Do we love "the kids" as much as we say we do? No. We don't. There are too many kids. When you're as old as we are they're all kids, and they're all assholes.
The little ones make too much noise all the time, which is why we endorse the idea of giving them sedatives for made-up disorders that are really synonymous with being young. We also chuckle to ourselves at the one great innovation of the last twenty years, binding them hand and foot in car seats and prams, so they'll learn what it's like to be us without all the intervening fun of invincible childhood.
The bigger ones are even worse. No one likes to be reminded that they're way past sex. And sex is the only thing they remind us of. The boys wear their pants below their cocks. The girls wear their skirts above their twats and do everything a girl's limited imagination can conceive of to flaunt their naked breasts. B-o-o-o-o-o-ring. Europeans have stopped having children because they're bored by sex, which is why they used to lispingly disapprove of Hollywood's naively unsexual sex comedies. Now our teenage and twentyish kids have acquired the vaunted European sophistication about sex, and we oldsters are even more bored than they are because sex was only fun for us when it was forbidden, dirty, unmentionable, and delicious. It's become the exact opposite of all those things, which means that not only are we incapable of it, we're also no longer interested in it. And as with so many things, the kids are following our example without being aware of it.
There are other kids too. Much older kids. Just as idiotic. Kids who are entering their fifth and sixth decades with lips still firmly locked on the government nipple, unmindful of the enormous pleasures to be had by running recklessly through life without asking for permission or an allowance. Mexican kids who think it's better to be a juvenile delinquent than a neophyte citizen. "Native American" kids who pretend that their ancestors weren't murderous short-lived savages but PhDs from the school of hard knocks who were true-green environmentalists when they were still moving on to build a new town whenever the privies got filled to overflowing. Black kids who still prefer the aliases and thievery of their fugitive great-grandparents to the capitalist responsibiliies and educational requirements that accompany life in the wealthiest nation on earth. Female kids who think the unfairness of life has to do with being female. Perverted kids who insist that everyone not only tolerate their most disgusting sexual practices but admire them as well and instruct all children in the praiseworthiness of the obsession to fit a square peg into a square peg and a round hole into a round hole. Atheist kids who annoy everyone with the proposition that the belief system which invented morality can't hold a candle to the unbelief system which claims that it has a monopoly on morality. Kids of every age who demand everything from their fellow man while acknowledging no debt or allegiance to any nation, people, or way of life.

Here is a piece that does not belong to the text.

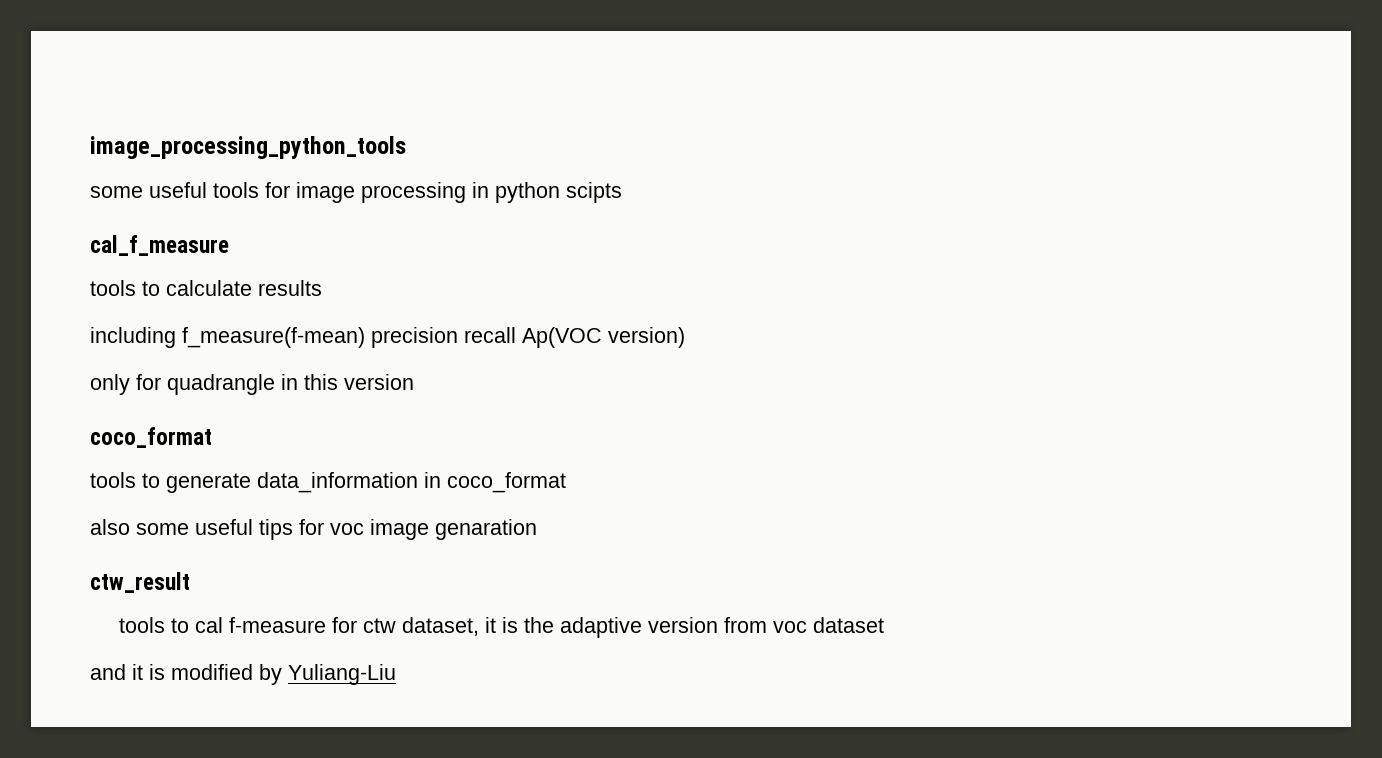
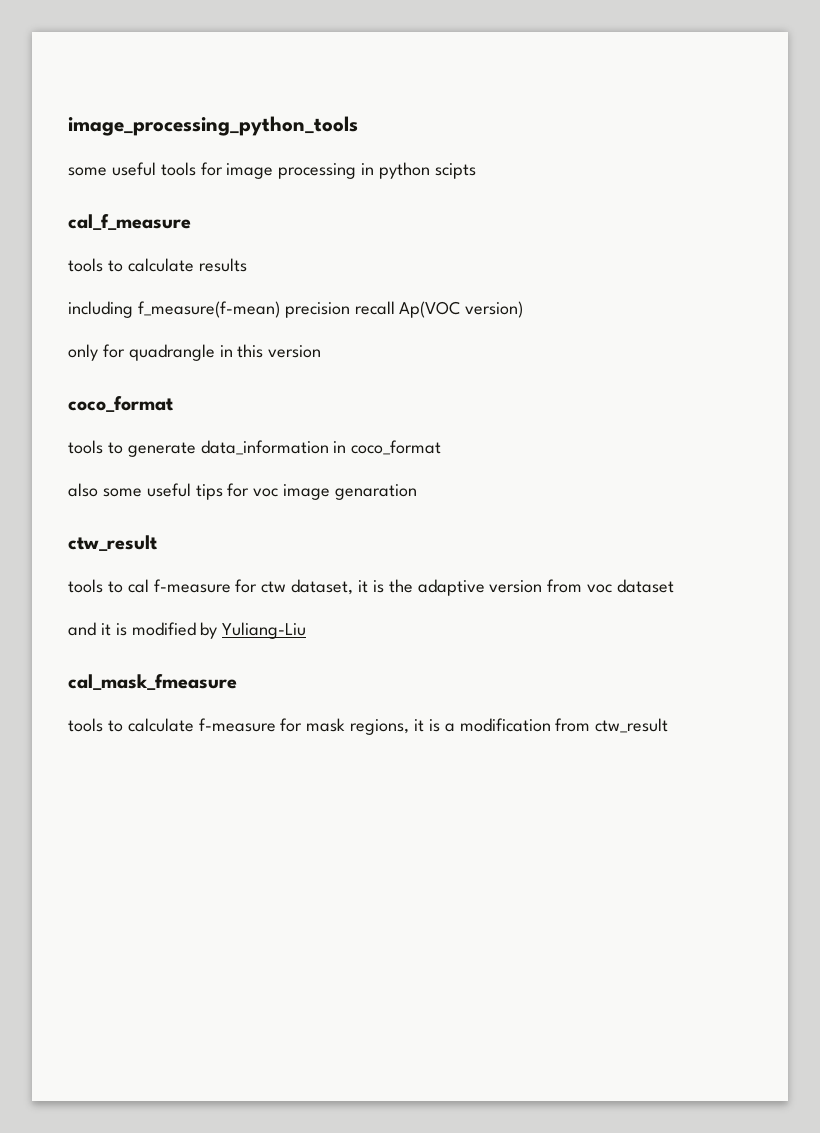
+ cal_mask_fmeasure
+ tools to calculate f-measure for mask regions, it is a modification from ctw_result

Nope. We don't much care about the kids. But like all old people everywhere, throughout the history of human life on earth, we do enjoy fretting about bullshit. We like to see the mighty humbled. We like to rant and rave about possible future crises that will never affect us. Did we mention that we like our TV? And the movies? Okay then. We like disasters because they remind us that even people who aren't old can be suddenly killed, and we like it better if there's someone to blame. We like conspiracy theories because if there isn't a conspiracy, how did our life wind up so empty and meaningless? We like to pretend that we care about children, so keep the saccharine sob stories about abused, missing, and murdered kids coming. We like sports, because what else is there? And we like our pills. No, we love our pills. We want more pills. MORE, MORE, MORE pills. For free. And we don't like wars unless they're short, spectacular, and picturesque. Like a good war movie. Anything else exhausts our attention span. Unless you're talking higher taxes on all the people who are richer than we are. We can pay attention to that. Did you forget about the more pills part?

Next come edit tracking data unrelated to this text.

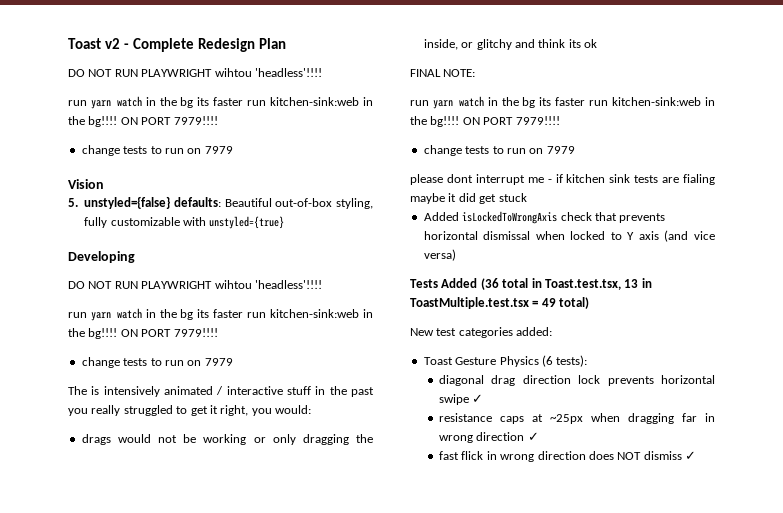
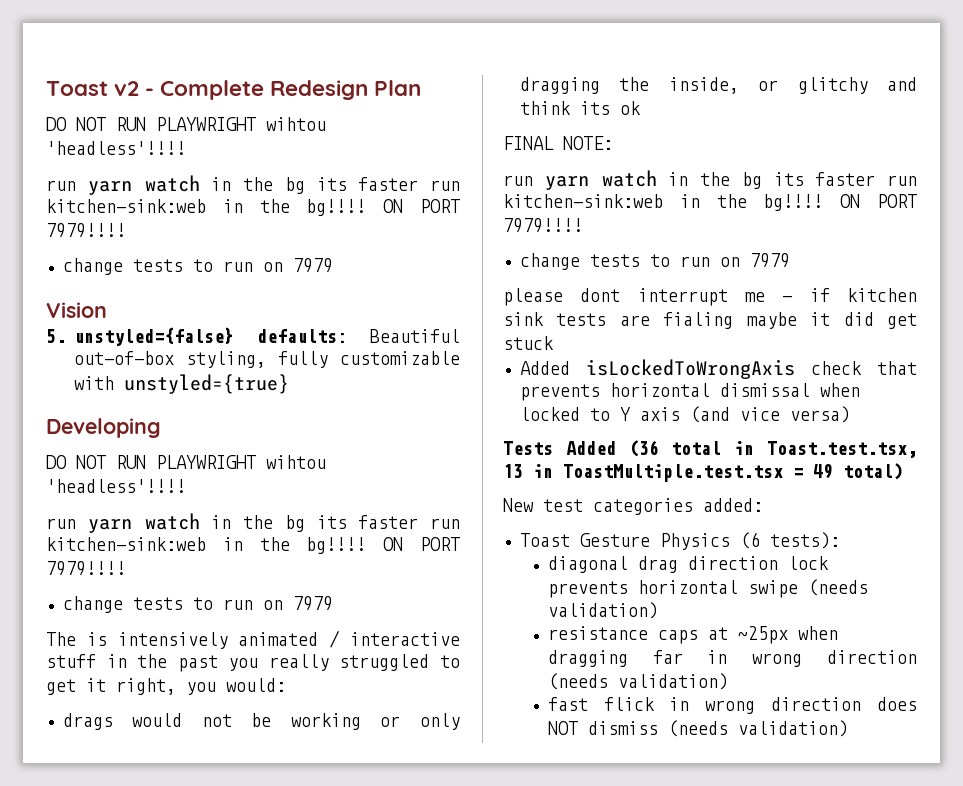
- diagonal drag direction lock prevents horizontal swipe ✓
+ diagonal drag direction lock prevents horizontal swipe (needs validation)
- resistance caps at ~25px when dragging far in wrong direction ✓
+ resistance caps at ~25px when dragging far in wrong direction (needs validation)
- fast flick in wrong direction does NOT dismiss ✓
+ fast flick in wrong direction does NOT dismiss (needs validation)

There used to be a whole country dedicated to youth and its potentialities. For the first and only time. It was called the United States of America. The youth thing was mis-labelled 'American Exceptionalism.' It was a place of unbounded hopes, new starts, second chances, naive optimism, sacrifice, hard work, opportunity, approximate equality, and belief in the purpose and meaning of life. But it's dead now because the people who lived there got old and they stopped believing in anything, and when that happened the sheer boredom of just existing made them start yearning for death. Not just their own, but everybody's. Because catastrophe is more exciting than a chair in the waiting room. That's how Rome fell. Although some of the know-it-alls here at the home are still blaming it all on the Little Ice Age. After all, you can't teach an old dog new tricks.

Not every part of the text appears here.